--- Data provided Enclosed Below ---
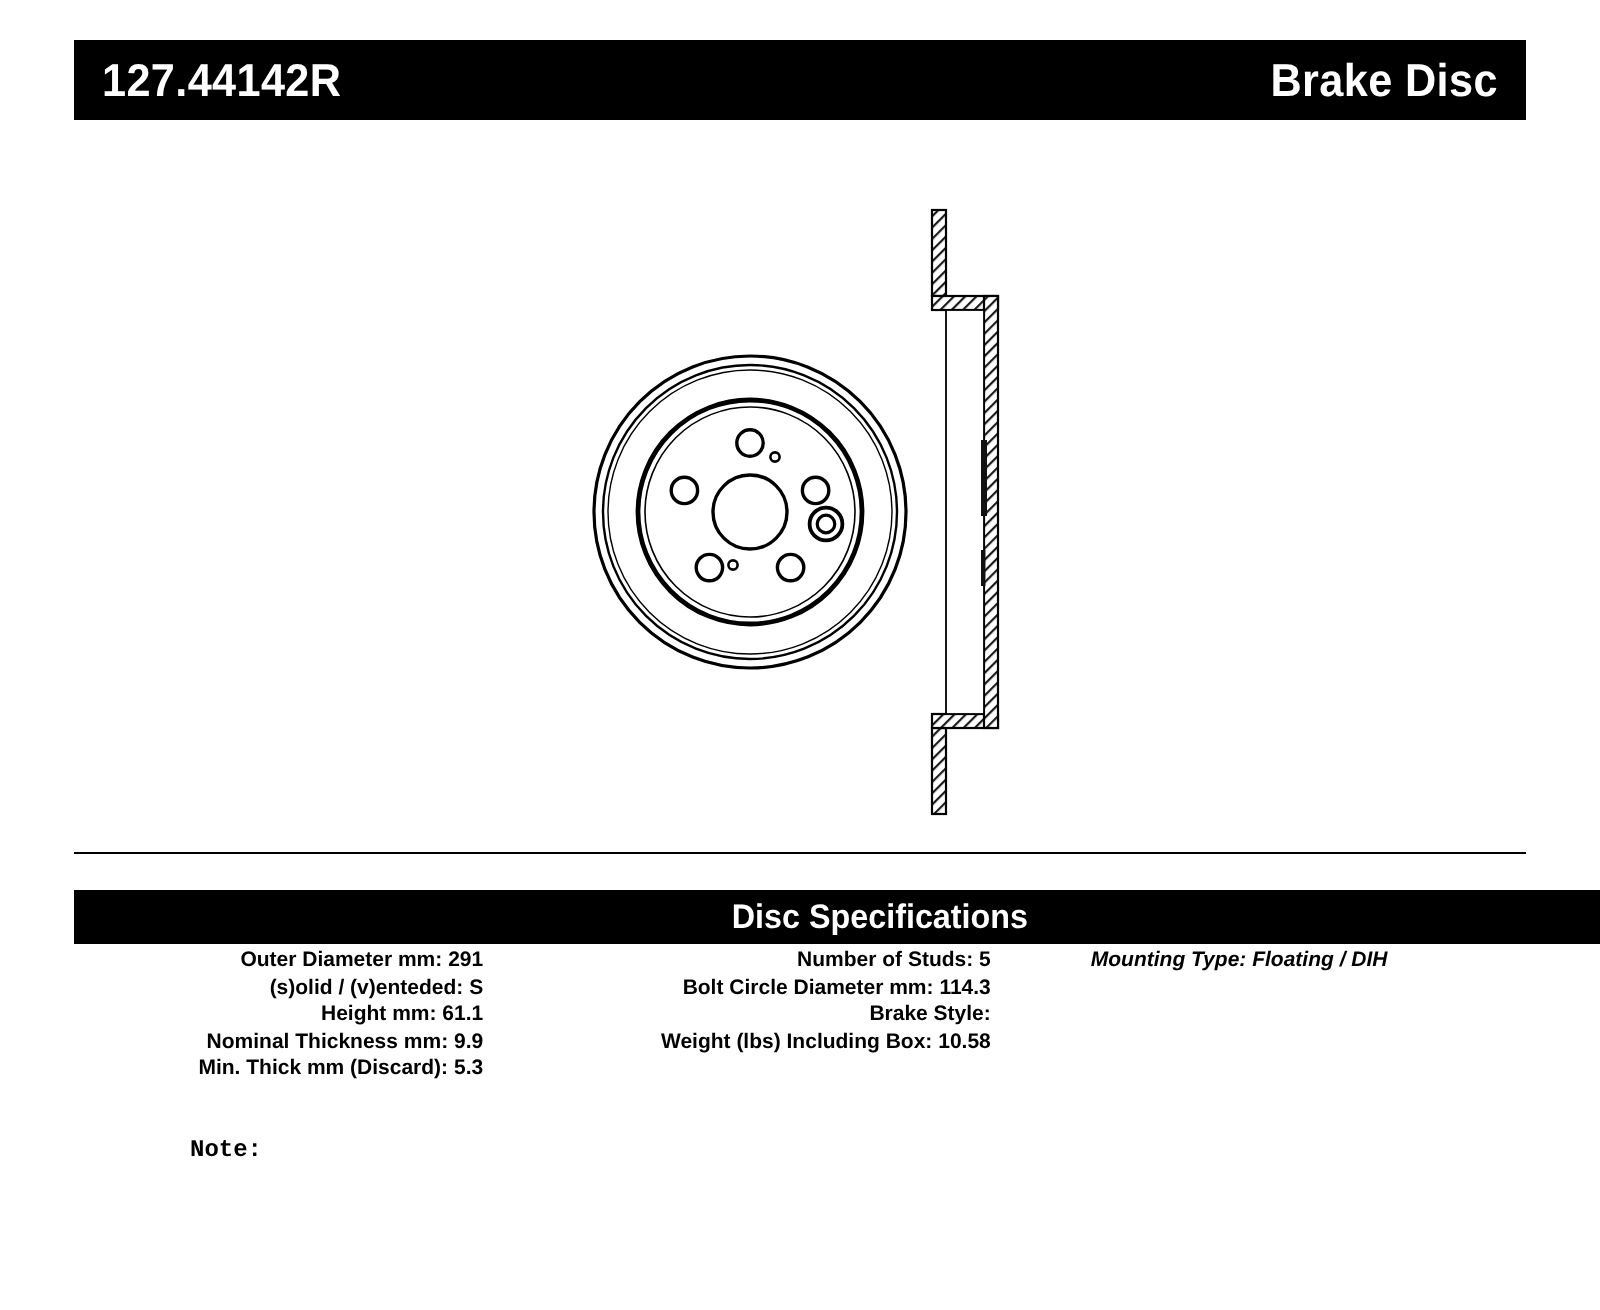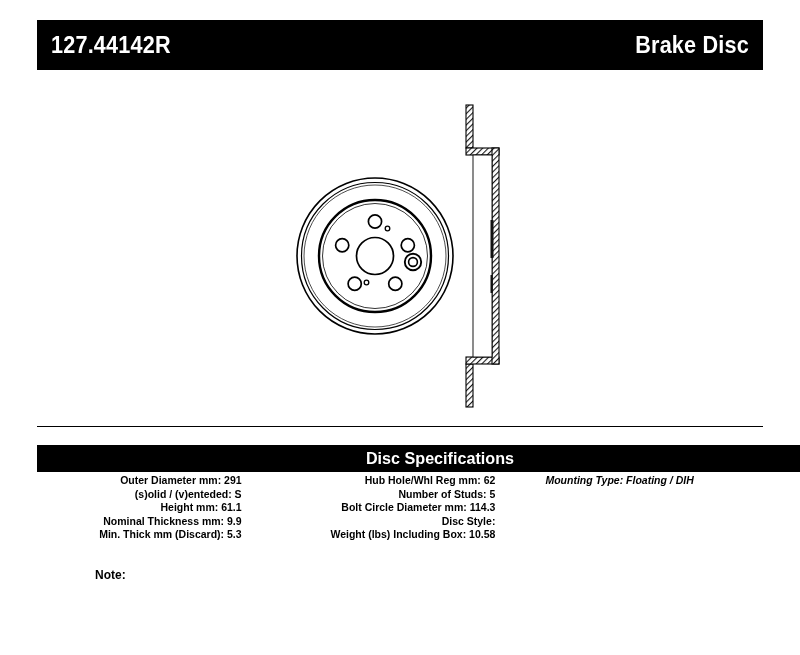--- a/index.html
+++ b/index.html
@@ -22,7 +22,7 @@
     left: 37px;
     top: 20px;
     width: 726px;
-    height: 50px;
+    height: 40px;
     background: #000000;
     display: flex;
     align-items: center;

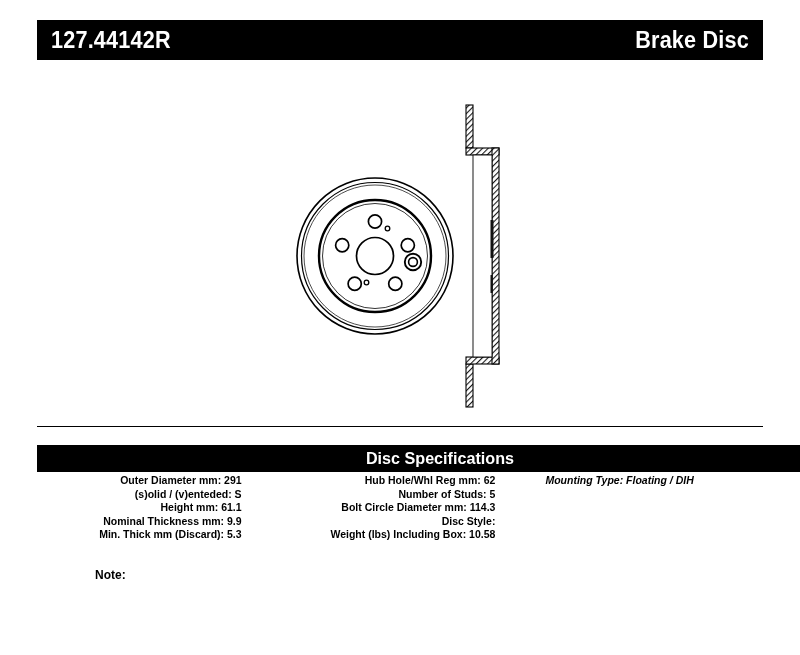--- a/index.html
+++ b/index.html
@@ -244,10 +244,6 @@
 
   <div class="spec-col col-mid">
     <div class="spec-row">
-      <span class="spec-label">Hub Hole/Whl Reg mm:</span>
-      <span class="spec-value">62</span>
-    </div>
-    <div class="spec-row">
       <span class="spec-label">Number of Studs:</span>
       <span class="spec-value">5</span>
     </div>

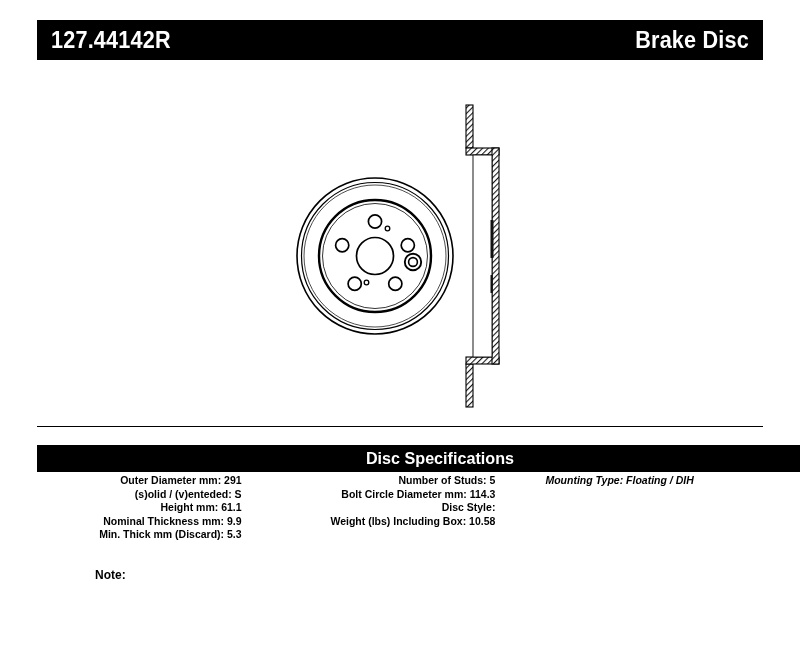--- a/index.html
+++ b/index.html
@@ -252,7 +252,7 @@
       <span class="spec-value">114.3</span>
     </div>
     <div class="spec-row">
-      <span class="spec-label">Disc Style:</span>
+      <span class="spec-label">Brake Style:</span>
       <span class="spec-value"></span>
     </div>
     <div class="spec-row">

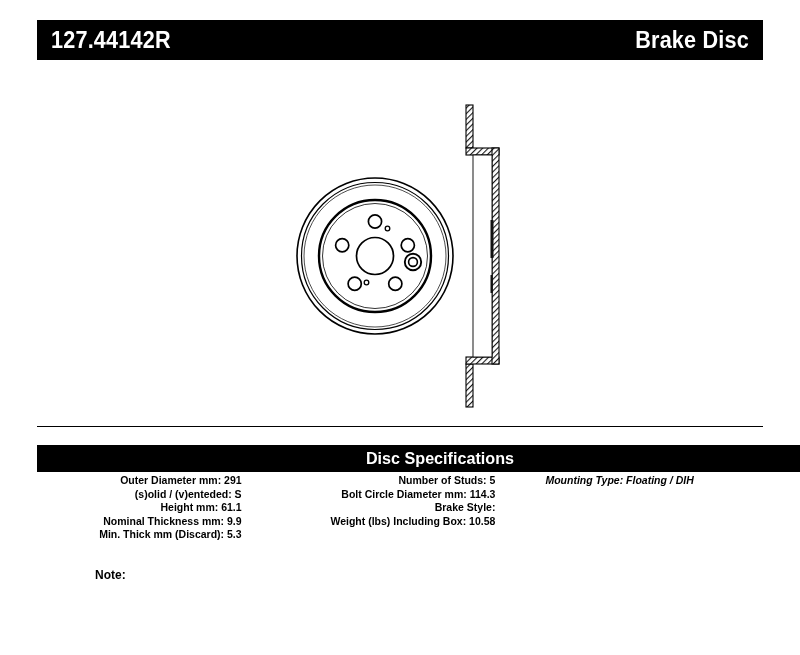--- a/index.html
+++ b/index.html
@@ -132,6 +132,7 @@
     top: 568px;
     width: 726px;
     height: 80px;
+    font-family: Liberation Mono, monospace;
   }
   #note-block .note-label {
     position: absolute;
--- End of Enclosed Data provided ---
**Problem**
Skipping all images, output the listing exactly.

**Exercise solution**
--- a/index.html
+++ b/index.html
@@ -22,7 +22,7 @@
     left: 37px;
     top: 20px;
     width: 726px;
-    height: 50px;
+    height: 40px;
     background: #000000;
     display: flex;
     align-items: center;

--- a/index.html
+++ b/index.html
@@ -244,10 +244,6 @@
 
   <div class="spec-col col-mid">
     <div class="spec-row">
-      <span class="spec-label">Hub Hole/Whl Reg mm:</span>
-      <span class="spec-value">62</span>
-    </div>
-    <div class="spec-row">
       <span class="spec-label">Number of Studs:</span>
       <span class="spec-value">5</span>
     </div>

--- a/index.html
+++ b/index.html
@@ -252,7 +252,7 @@
       <span class="spec-value">114.3</span>
     </div>
     <div class="spec-row">
-      <span class="spec-label">Disc Style:</span>
+      <span class="spec-label">Brake Style:</span>
       <span class="spec-value"></span>
     </div>
     <div class="spec-row">

--- a/index.html
+++ b/index.html
@@ -132,6 +132,7 @@
     top: 568px;
     width: 726px;
     height: 80px;
+    font-family: Liberation Mono, monospace;
   }
   #note-block .note-label {
     position: absolute;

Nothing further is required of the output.